Gabung GO-JEK, Mantan Sekretaris dan Eks Pegawai Kearsipan Bisa Cicil Rumah

Peningkatan kesejahteraan yang dialami mitra driver GO-JEK itu sejalan dengan hasil studi Lembaga Demografi, Fakultas Ekonomi dan Bisnis UI

Penulis: Fajar Anjungroso
Alex Suban/Alex Suban
Pengemudi transportasi online menunggu penumpang di halte khusus penjemputan transportasi online di basemen Mal Grand Indonesia, Jakarta Pusat, Kamis (6/12/2018). Di tempat itu terdapat gerai Go-Jek dan Grab sebagai titik pertemuan antara pelanggan dan pengemudi dengan kendaraan roda dua dan roda empat. Sementara para ojol yang membeli pesanan makanan di mal itu, juga dapat memarkirkan motornya di halte ini. (Warta Kota/Alex Suban) 

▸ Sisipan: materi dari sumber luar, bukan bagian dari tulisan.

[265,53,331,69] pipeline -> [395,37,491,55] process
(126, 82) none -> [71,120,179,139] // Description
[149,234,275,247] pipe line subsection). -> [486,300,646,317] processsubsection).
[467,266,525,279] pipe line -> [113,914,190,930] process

TRIBUNNEWS.COM, JAKARTA - Demi kesejahteraan keluarga. Itulah tujuan Taufik Sukarna banting stir menjadi driver GO-JEK usai mengundurkan diri dari perusahaan pengelola jasa kearsipan.

Pekerjaan kantoran itu resmi ditinggalkan Taufik sejak tahun 2015. Praktis, tiga tahun belakangan ini, dia 'hidup di atas roda' sebagai mata pencaharian sehari-hari.

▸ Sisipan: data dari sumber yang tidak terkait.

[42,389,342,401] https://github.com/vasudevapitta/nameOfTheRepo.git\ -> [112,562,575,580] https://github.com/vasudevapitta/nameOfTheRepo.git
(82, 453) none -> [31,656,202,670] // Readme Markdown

“Alhamdulilah, penghasilan saya rata-rata Rp 300 ribu per hari dan sudah bisa mencicil KPR rumah dari fasilitas program Swadaya di GO-JEK,” ujar Taufik saat dihubungi.

Program tersebut diinisiasi GO-JEK untuk menciptakan kesejahteraan berkesinambungan bagi mitra driver.

Taufik mengaku penghasilannya dipotong sebesar Rp 48 ritu tiap hari untuk cicilan KPR BTN sejak April 2017.

Pada tahap awal, ia mencicil sebesar Rp 42 ribu per hari untuk melunasi uang muka cicilan rumah. Uang muka itu sudah dilunasi pada Oktober 2017.

Saat ini, Taufik sudah masuk pada fase cicilan utang pokok KPR untuk rumahnya yang berlokasi di Cileungsi, Bogor, Jawa Barat.

Dia yakin dapat melunasi semua kewajibannya lantaran dalam sehari mampu membereskan 13-17 order. Apalagi jam kerjanya fleksibel.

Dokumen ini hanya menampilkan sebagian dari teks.